WHAT THE TASK REQUIRES -
Lines before the one with "Mean | Baseline: 12.16 -> 12.23" are left out; return that line and all that follow it, exactly, through the end of the data.

RECORDS FOR THE EXERCISE -
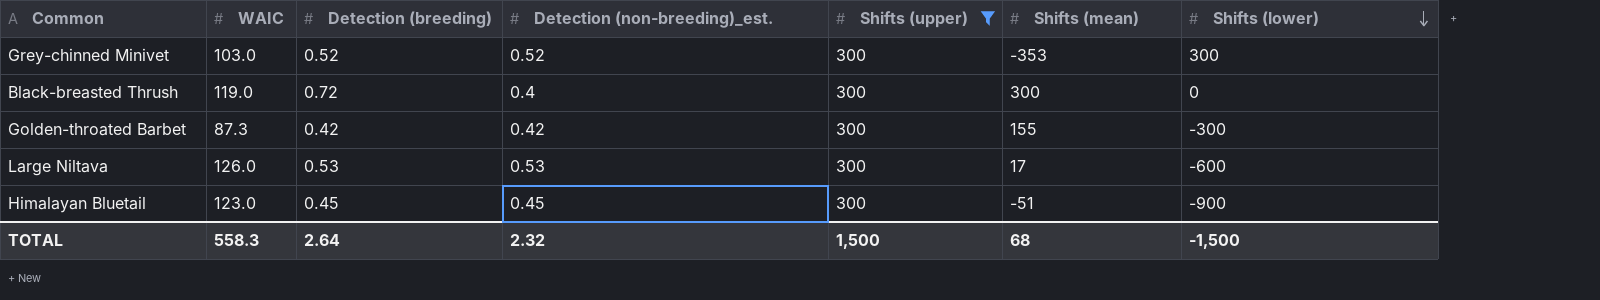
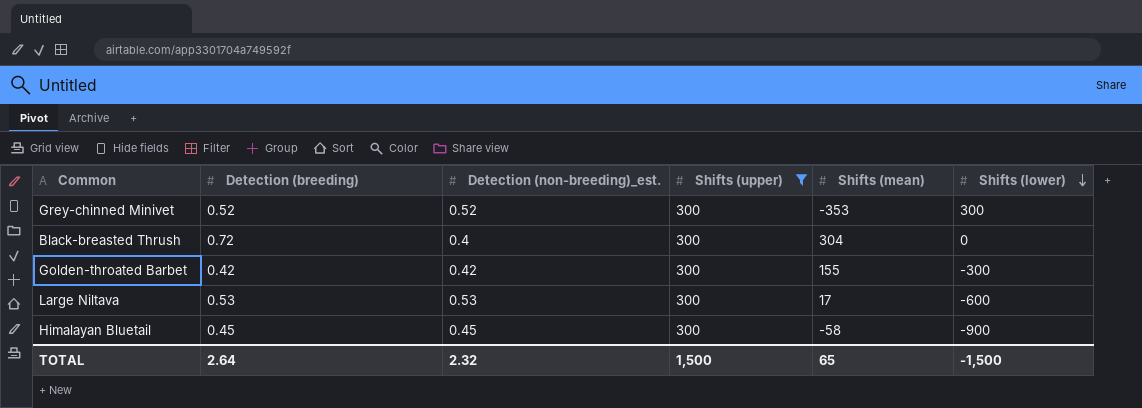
column WAIC | position: 2 -> none
Black-breasted Thrush | Shifts (mean): 300 -> 304
Himalayan Bluetail | Shifts (mean): -51 -> -58
TOTAL | Shifts (mean): 68 -> 65

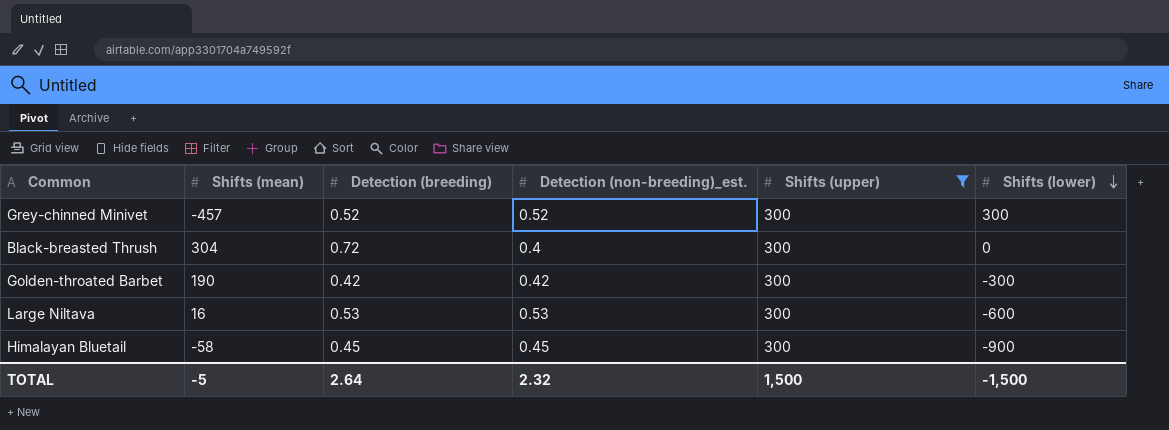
column Shifts (mean) | position: 5 -> 2
Grey-chinned Minivet | Shifts (mean): -353 -> -457
Golden-throated Barbet | Shifts (mean): 155 -> 190
Large Niltava | Shifts (mean): 17 -> 16
TOTAL | Shifts (mean): 65 -> -5

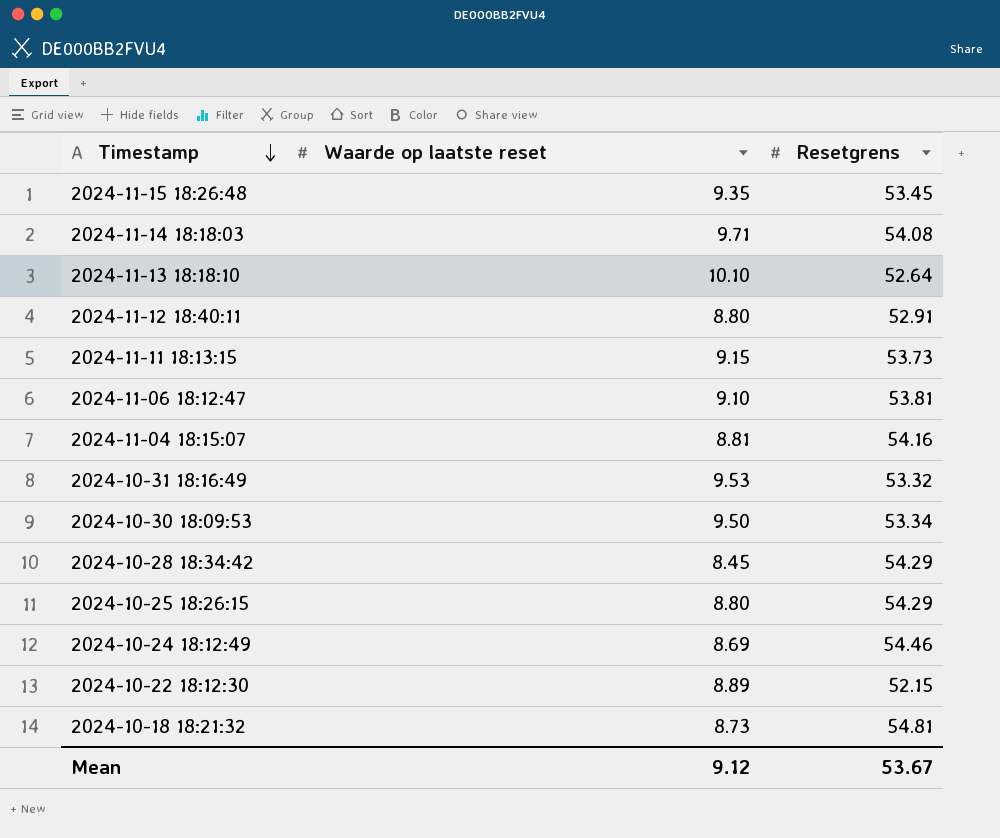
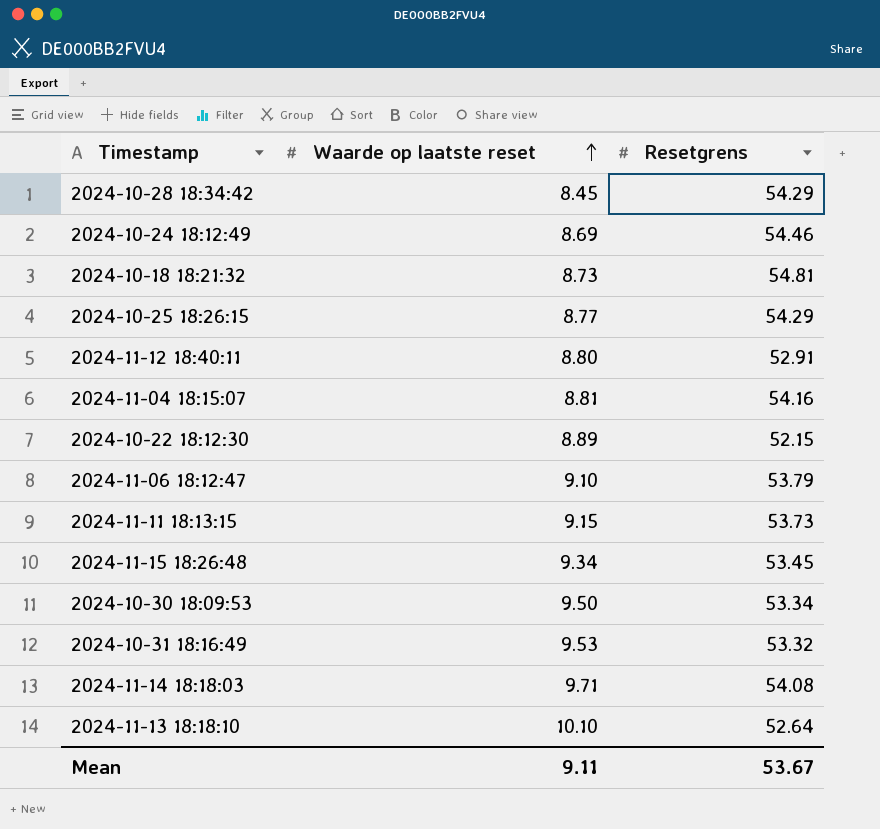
row order: Timestamp descending -> Waarde op laatste reset ascending
2024-10-25 18:26:15 | Waarde op laatste reset: 8.80 -> 8.77
2024-11-06 18:12:47 | Resetgrens: 53.81 -> 53.79
2024-11-15 18:26:48 | Waarde op laatste reset: 9.35 -> 9.34
Mean | Waarde op laatste reset: 9.12 -> 9.11

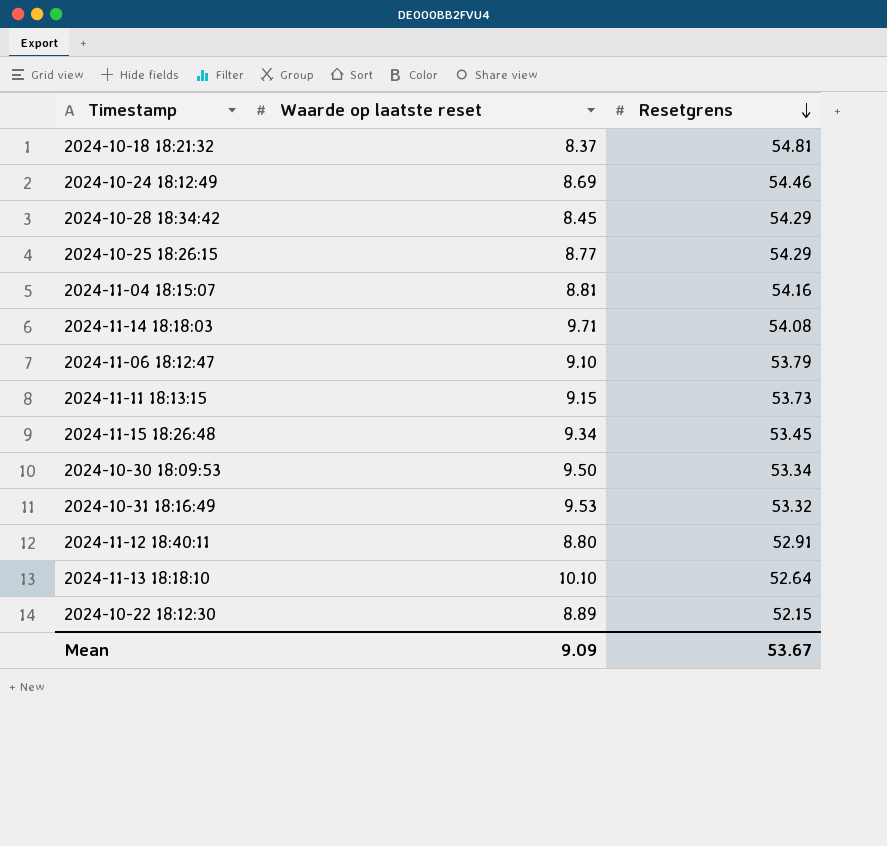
row order: Waarde op laatste reset ascending -> Resetgrens descending
2024-10-18 18:21:32 | Waarde op laatste reset: 8.73 -> 8.37
Mean | Waarde op laatste reset: 9.11 -> 9.09

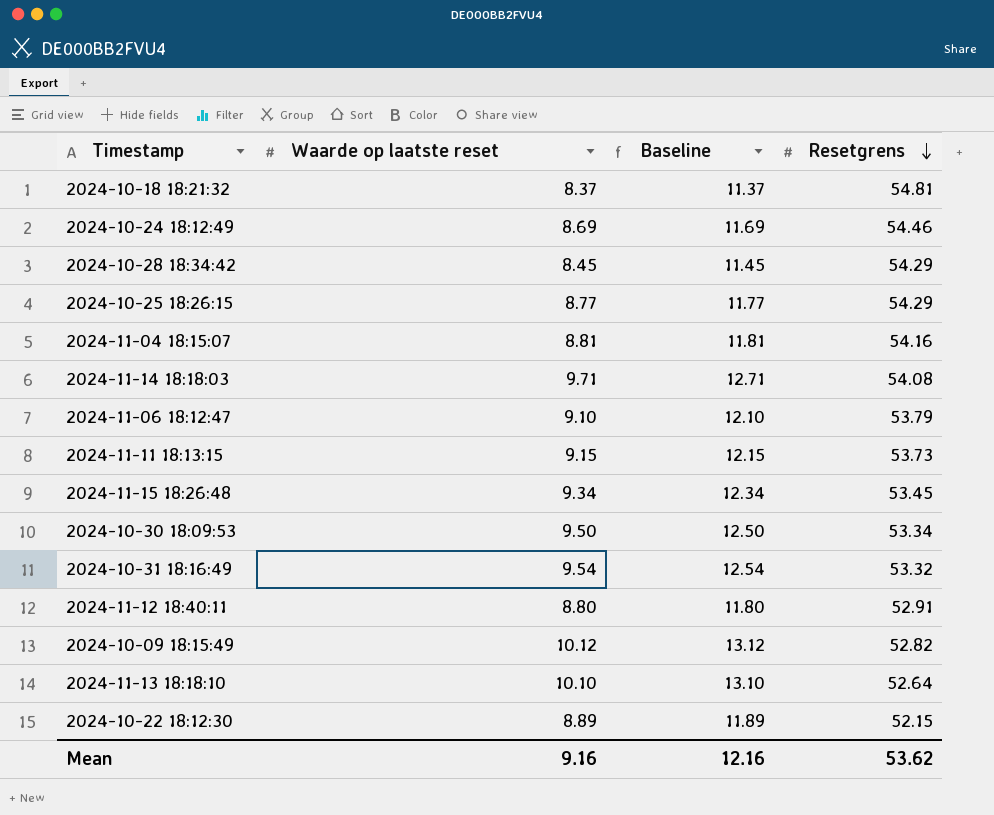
column Baseline | formula: none -> [Waarde op laatste reset] + 3
2024-10-31 18:16:49 | Waarde op laatste reset: 9.53 -> 9.54
row 2024-10-09 18:15:49: none -> 10.12 | 13.12 | 52.82
Mean | Waarde op laatste reset: 9.09 -> 9.16
Mean | Resetgrens: 53.67 -> 53.62

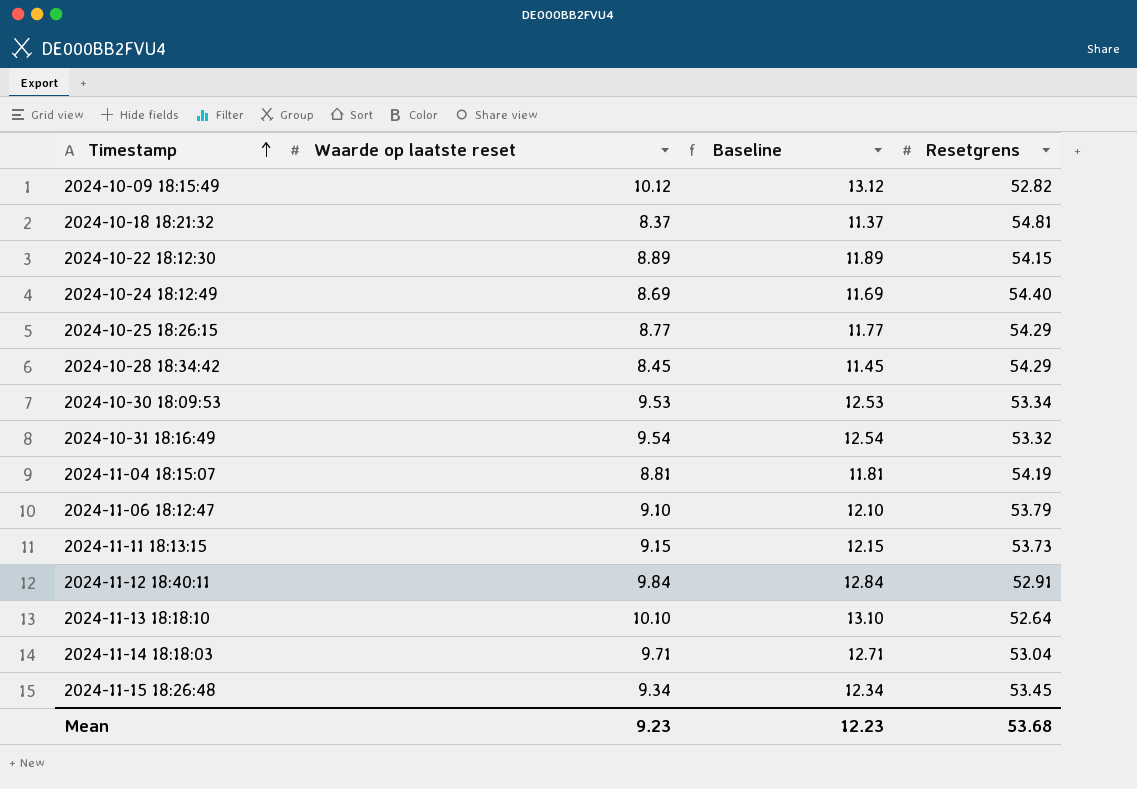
row order: Resetgrens descending -> Timestamp ascending
2024-10-22 18:12:30 | Resetgrens: 52.15 -> 54.15
2024-10-24 18:12:49 | Resetgrens: 54.46 -> 54.40
2024-10-30 18:09:53 | Waarde op laatste reset: 9.50 -> 9.53
2024-10-30 18:09:53 | Baseline: 12.50 -> 12.53
2024-11-04 18:15:07 | Resetgrens: 54.16 -> 54.19
2024-11-12 18:40:11 | Waarde op laatste reset: 8.80 -> 9.84
2024-11-12 18:40:11 | Baseline: 11.80 -> 12.84
2024-11-14 18:18:03 | Resetgrens: 54.08 -> 53.04
Mean | Waarde op laatste reset: 9.16 -> 9.23
Mean | Baseline: 12.16 -> 12.23
Mean | Resetgrens: 53.62 -> 53.68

ANSWER -
Mean | Baseline: 12.16 -> 12.23
Mean | Resetgrens: 53.62 -> 53.68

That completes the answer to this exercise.